Stanton and Comcare
[2015] AATA 297
•5 May 2015
[2015] AATA 297
Division GENERAL ADMINISTRATIVE DIVISION File Number
2014/3704
Daniel Stanton
APPLICANT
And
Comcare
RESPONDENT
DECISION
Tribunal Dr James Popple, Senior Member
Date 5 May 2015 Place Canberra Comcare’s decision on 16 July 2014 is affirmed.
...............................[sgd].........................................
James Popple, Senior Member
CATCHWORDS
COMPENSATION — Commonwealth employees — ongoing liability for accepted condition — whether Applicant continues to suffer effects of condition — decision affirmed.
LEGISLATION
Safety, Rehabilitation and Compensation Act 1988, ss 14, 16, 19
CASES
Commonwealth v Borg, unreported, Federal Court of Australia, Full Court, 15 November 1991
Greaves and Comcare [2015] AATA 177
Telstra Corporation Ltd v Hannaford (2006) 151 FCR 253
REASONS FOR DECISION
James Popple, Senior Member
5 May 2015
Summary
I affirm Comcare’s decision that, from 15 May 2014, Comcare was no longer liable to pay the applicant compensation for medical expenses, or for incapacity for work, under the Safety, Rehabilitation and Compensation Act 1988 (the SRC Act). At that date, the applicant no longer suffered from the effects of the compensable injury to his shoulder for which Comcare accepted liability on 10 January 2011.
Background
Mr Daniel Stanton works for the Australian Bureau of Statistics (the ABS). On 9 December 2010, he made a claim for workers’ compensation for a sprain to his “top left back”. He said that this was due to repetitive lifting of small weights over a two-week period at his work. On 10 January 2011, Comcare accepted liability, under s 14 of the SRC Act for Mr Stanton’s supraspinatus (muscle) (tendon) strain (left), affections of shoulder region (left), and disorders of bursae and tendons shoulder region (left), with a date of injury of 3 December 2010.
Mr Stanton underwent treatment for his shoulder injury (the compensable injury) and, on 17 May 2011, started a return-to-work program. On 11 July 2011, Comcare closed his return-to-work plan on the basis that he had returned to full-time employment with the ABS. At the time, Comcare noted that “[t]he pain in [Mr Stanton’s] left shoulder has partially settled; however he experiences some discomfort when performing gym-based exercises”. Comcare also noted that Mr Stanton “continues to attend a supervised gym rehabilitation program regularly and also receives hands-on physiotherapy treatment”.
But in June 2011, Mr Stanton’s shoulder pain had spontaneously returned. On 27 July 2011, Mr Stanton started another return-to-work program. He underwent further treatment, including (on 9 August 2011) a cortisone injection. On 21 November 2011, Comcare closed this return-to-work plan on the basis that Mr Stanton had again returned to full-time employment with the ABS. Comcare noted that his shoulder pain had “settled” and that he was continuing with his supervised gym program and physiotherapy treatment.
In late 2012, Mr Stanton’s shoulder pain spontaneously returned again. On 22 March 2013, following ultrasound reports which showed that he had subacromial bursitis, he had surgery on his left shoulder: an arthroscopic decompression. On 10 May 2013, he started a rehabilitation program. On 11 December 2013, Comcare closed the rehabilitation program on the basis that he had again returned to work.

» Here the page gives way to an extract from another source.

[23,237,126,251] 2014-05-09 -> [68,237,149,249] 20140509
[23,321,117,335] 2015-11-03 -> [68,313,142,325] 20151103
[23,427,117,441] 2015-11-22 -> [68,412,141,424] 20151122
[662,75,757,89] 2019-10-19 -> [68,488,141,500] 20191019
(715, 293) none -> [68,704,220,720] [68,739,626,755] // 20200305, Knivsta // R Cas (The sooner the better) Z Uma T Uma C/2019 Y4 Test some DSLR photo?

On 2 April 2014, Comcare wrote to Mr Stanton advising him of Comcare’s view that the medical evidence suggested that he no longer suffered from the effects of the compensable injury. Mr Stanton was asked to provide any further medical evidence in support of the contrary view within 28 days. Mr Stanton did not provide any further evidence and, on 15 May 2014, Comcare decided that he no longer suffered from the effects of the compensable injury. For that reason, Comcare determined that Mr Stanton was no longer entitled to compensation for medical expenses (under s 16 of the SRC Act) or for payments for incapacity for work (under s 19).
On 28 May 2014, Mr Stanton requested a reconsideration of that determination. He said that his injury had become painful again in the preceding two weeks, and he was concerned that the injury had “come back after thinking [he] was OK”. On 16 July 2014, Comcare affirmed its determination.

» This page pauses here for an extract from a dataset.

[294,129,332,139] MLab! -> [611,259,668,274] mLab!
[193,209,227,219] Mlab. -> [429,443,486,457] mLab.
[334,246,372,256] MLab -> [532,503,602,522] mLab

On 18 July 2014, Mr Stanton applied to the Tribunal, under s 64 of the SRC Act and s 29(1) of the Administrative Appeals Tribunal Act 1975, for review of that decision.
Decision under review
The decision under review is Comcare’s decision on 16 July 2014 affirming its decision that Mr Stanton was no longer entitled to compensation under ss 16 or 19 of the SRC Act.
Issues
The issues in this review are:
·whether Mr Stanton continues to suffer from the effects of the compensable injury; and
·if he does:
owhether he requires medical treatment for which compensation is payable; and
owhether he is incapacitated for work as a result of the compensable injury.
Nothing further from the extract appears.